On December 20, 2019, the President signed into law the Further Consolidated Appropriations Act, 2020 ("Appropriations Act"). This broad legislation includes numerous provisions relating to employee benefit and compensation matters, including the Setting Every Community Up for Retirement Enhancement Act of 2019 ("SECURE Act"), which focuses on retirement matters for 401(a), 401(k), 403(b) and governmental 457(b) plans, and other sections with employee benefit implications. This Client Alert addresses many of the provisions of the SECURE Act, and other select provisions of the Appropriations Act, that will impact retirement plans.

1. Broader 401(k) Eligibility for Long-Term, Part-Time Employees

Background. Before the SECURE Act, a 401(k) plan was permitted to exclude employees until they completed a "year of service", defined as 1,000 hours of service during a 12-month period.

SECURE Act. The SECURE Act prohibits a 401(k) plan from imposing a service-based exclusion on an employee who has completed at least 3 consecutive 12-month periods with at least 500 hours of service in each 12-month period (and who has reached age 21). A part-time employee offered participation under this provision need not be offered employer contributions and may be excluded from nondiscrimination testing.

Effective Date. Plan years beginning after December 31, 2020; however, for purposes of meeting an employee meeting the 3-year/500 hour requirement, years of service beginning before January 1, 2021 are not taken into account.

2. Required Minimum Distribution Changes

a. Increase In Required Beginning Date Age From 70-1/2 to 72

Background. Before the SECURE Act, a participant's required beginning date was April 1 of the calendar year following the calendar year in which the participant reached age 70-1/2 (or for a non-5% or greater owner, terminated employment from the plan sponsor, if later.)

SECURE Act. The SECURE Act increases the age-based prong from 70-1/2 to 72.
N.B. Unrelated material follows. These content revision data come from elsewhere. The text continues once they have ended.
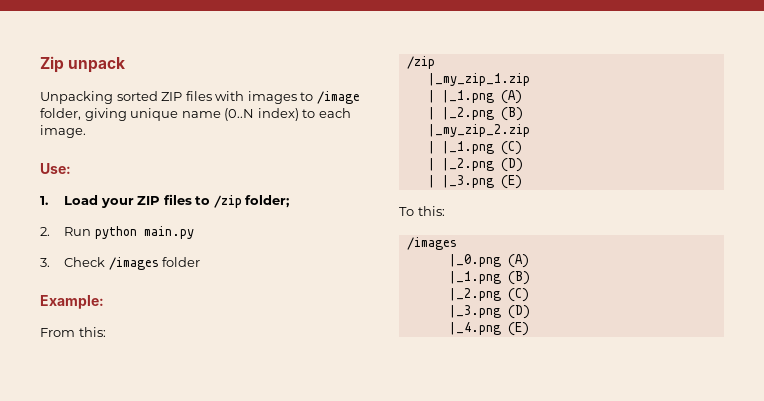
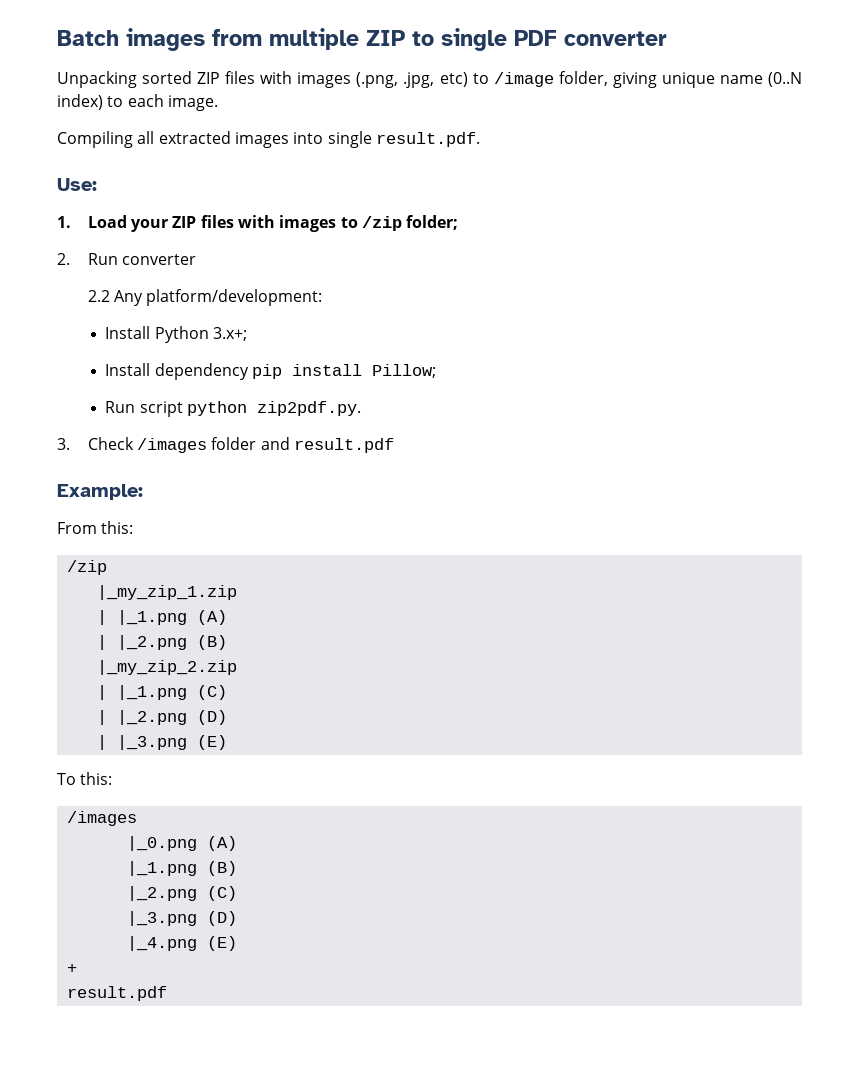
[40,56,126,73] Zip unpack -> [57,28,667,51] Batch images from multiple ZIP to single PDF converter
(297, 97) none -> [356,72,468,88] (.png, .jpg, etc)
(86, 131) none -> [57,131,480,148] // Compiling all extracted images into single result.pdf.
(192, 199) none -> [238,215,337,232] with images
[94,226,194,239] python main.py -> [122,254,197,265] [87,289,323,306] [105,326,247,343] [105,363,436,380] [105,401,361,417] converter // 2.2 Any platform/development: // Install Python 3.x+; // Install dependency pip install Pillow; // Run script python zip2pdf.py.
(201, 262) none -> [260,437,395,453] and result.pdf
(529, 329) none -> [66,964,77,973] [66,986,167,1001] // + // result.pdf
Effective Date. Distributions required to be made after December 31, 2019 for individuals who reach age 70-1/2 after December 31, 2019

b. Changes To Minimum Distribution Requirements For Designated Beneficiaries

Background. Before the SECURE Act, minimum distributions following the death of a participant (including an IRA owner) could be made annually over the life expectancy of a designated beneficiary. Alternatively, if the participant died before minimum distributions began, distributions could be made at one or more times, as long as the entire account is distributed by the end of the fifth year following the year of death.

SECURE Act. The SECURE Act eliminates the ability to make annual minimum distributions over the life expectancy of a designated beneficiary following the death of a participant, unless the beneficiary is the participant's spouse, child under the age of majority, disabled or chronically ill (as defined by the Code), or within 10 years of the participant's age. In addition, the alternative minimum distribution period is extended to the end of the tenth year following the year of death, regardless of whether the participant died before or after minimum distributions began.
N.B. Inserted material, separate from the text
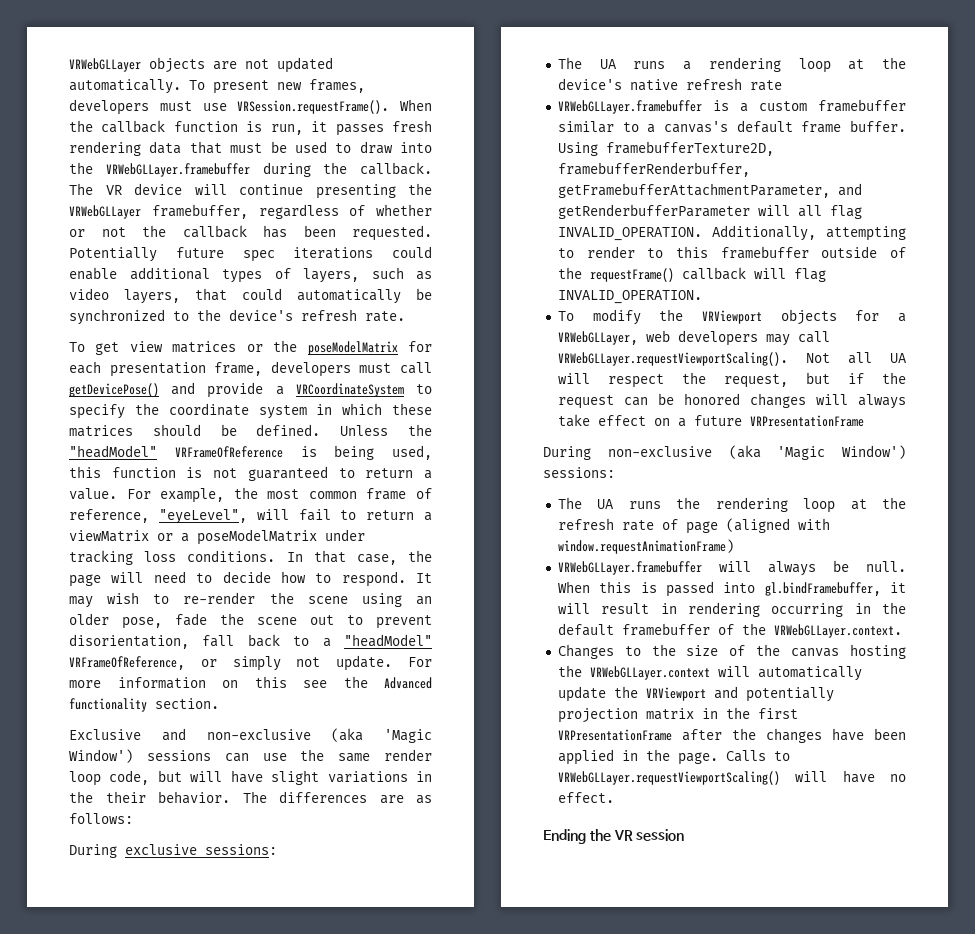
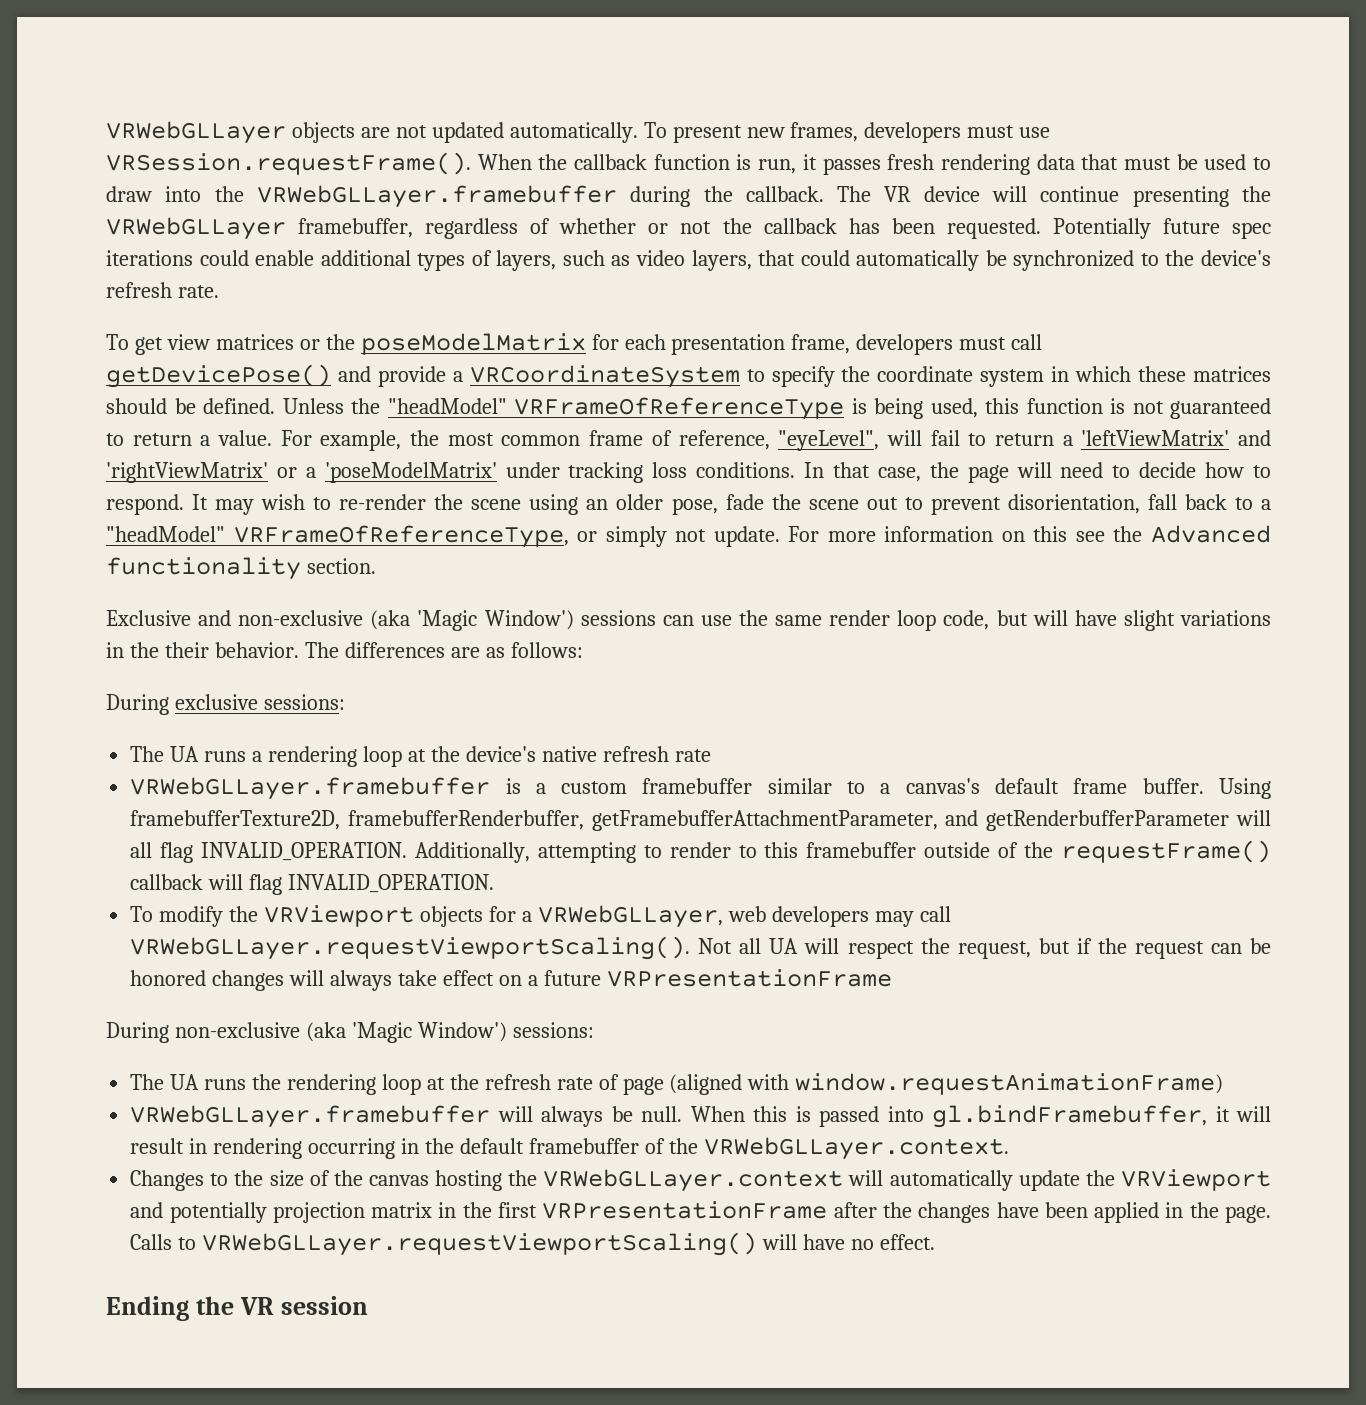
[174,446,283,458] VRFrameOfReference -> [514,397,844,420] VRFrameOfReferenceType
[69,530,149,542] viewMatrix -> [1081,430,1272,446] [106,462,268,483] 'leftViewMatrix' and 'rightViewMatrix'
[197,529,317,545] poseModelMatrix -> [324,462,497,483] 'poseModelMatrix'
[69,656,185,670] VRFrameOfReference, -> [233,525,569,548] VRFrameOfReferenceType,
Effective Date. Applies to participants who die after December 31, 2019 (with grandfather rules for contracts already annuitized, and extended effective dates for collectively bargained and governmental plans).

3. 403(b) Plan Termination – Distribution of Individual Custodial Accounts

Background. To effectively terminate a 403(b) plan, the plan sponsor must distribute all assets to participants. The IRS has previously issued guidance under which individual annuity contracts may be distributed to participants, but such guidance did not extend to individual custodial accounts.
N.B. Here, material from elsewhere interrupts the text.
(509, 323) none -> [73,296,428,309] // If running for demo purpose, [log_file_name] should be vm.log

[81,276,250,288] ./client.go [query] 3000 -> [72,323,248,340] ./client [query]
SECURE Act. The SECURE Act directs the Treasury Department to issue guidance by June 20, 2020 under which a 403(b) plan may make distributions of individual custodial accounts to facilitate a plan termination.

Effective Date. The guidance issued shall be retroactively effective for taxable years beginning after December 31, 2008.

4. Safe Harbor 401(k) Plans

a. Elimination of Notice Requirement and Delayed Deadline for Election of Nonelective Contribution Safe Harbor Status

Background. Before the SECURE Act, for a 401(k) plan to rely on the 3% nonelective contribution safe harbor for a plan year, the plan document had to include the safe harbor provision, and participants had to be provided with notice of safe harbor status (either on a definitive or contingent basis), before the beginning of the plan year.

SECURE Act. The SECURE Act eliminates the participant notice requirement for nonelective contribution (but not matching contribution) safe harbor 401(k) plans. The Act also allows a 401(k) plan (that is not otherwise using a matching contribution safe harbor) to be amended as late as 30 days before the end of a plan year to provide for a 3% nonelective contribution safe harbor for the plan year. Alternatively, a 401(k) plan may be amended as late as the end of the following plan year, if a 4% nonelective harbor contribution is provided.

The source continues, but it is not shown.